▶ _Exercise description_: Output must match the data below exactly from its first line through the line that contains "flex-direction: column ->", with no other line.

START Provided records

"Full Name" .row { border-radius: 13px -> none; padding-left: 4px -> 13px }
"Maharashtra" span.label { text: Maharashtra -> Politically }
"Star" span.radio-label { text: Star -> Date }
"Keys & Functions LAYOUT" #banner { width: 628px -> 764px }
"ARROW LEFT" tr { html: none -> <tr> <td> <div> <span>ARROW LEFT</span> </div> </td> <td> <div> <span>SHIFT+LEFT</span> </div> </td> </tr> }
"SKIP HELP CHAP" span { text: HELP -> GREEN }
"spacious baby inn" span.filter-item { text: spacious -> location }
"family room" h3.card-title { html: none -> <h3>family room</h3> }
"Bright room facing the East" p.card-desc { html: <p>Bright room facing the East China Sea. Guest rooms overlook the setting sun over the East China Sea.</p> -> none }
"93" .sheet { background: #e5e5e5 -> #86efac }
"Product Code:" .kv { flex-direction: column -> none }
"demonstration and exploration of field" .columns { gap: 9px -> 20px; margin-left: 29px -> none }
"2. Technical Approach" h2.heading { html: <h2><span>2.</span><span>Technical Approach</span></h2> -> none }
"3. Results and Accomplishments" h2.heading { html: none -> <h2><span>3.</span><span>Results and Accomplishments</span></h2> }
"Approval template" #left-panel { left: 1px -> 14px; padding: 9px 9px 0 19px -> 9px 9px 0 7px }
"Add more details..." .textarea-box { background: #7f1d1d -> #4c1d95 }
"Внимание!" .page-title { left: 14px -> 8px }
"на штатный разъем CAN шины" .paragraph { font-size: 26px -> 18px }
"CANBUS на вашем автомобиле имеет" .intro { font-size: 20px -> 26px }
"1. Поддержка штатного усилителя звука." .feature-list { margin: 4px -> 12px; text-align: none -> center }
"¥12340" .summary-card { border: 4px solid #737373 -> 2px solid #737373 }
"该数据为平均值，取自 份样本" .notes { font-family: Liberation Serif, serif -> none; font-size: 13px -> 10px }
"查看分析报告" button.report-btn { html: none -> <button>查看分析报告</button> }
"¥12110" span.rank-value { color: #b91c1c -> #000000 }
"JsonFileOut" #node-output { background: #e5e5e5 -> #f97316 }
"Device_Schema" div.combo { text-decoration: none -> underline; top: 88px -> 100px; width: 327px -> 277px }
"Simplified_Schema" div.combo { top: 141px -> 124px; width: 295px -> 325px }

END Provided records

▶ _Reply_:
"Full Name" .row { border-radius: 13px -> none; padding-left: 4px -> 13px }
"Maharashtra" span.label { text: Maharashtra -> Politically }
"Star" span.radio-label { text: Star -> Date }
"Keys & Functions LAYOUT" #banner { width: 628px -> 764px }
"ARROW LEFT" tr { html: none -> <tr> <td> <div> <span>ARROW LEFT</span> </div> </td> <td> <div> <span>SHIFT+LEFT</span> </div> </td> </tr> }
"SKIP HELP CHAP" span { text: HELP -> GREEN }
"spacious baby inn" span.filter-item { text: spacious -> location }
"family room" h3.card-title { html: none -> <h3>family room</h3> }
"Bright room facing the East" p.card-desc { html: <p>Bright room facing the East China Sea. Guest rooms overlook the setting sun over the East China Sea.</p> -> none }
"93" .sheet { background: #e5e5e5 -> #86efac }
"Product Code:" .kv { flex-direction: column -> none }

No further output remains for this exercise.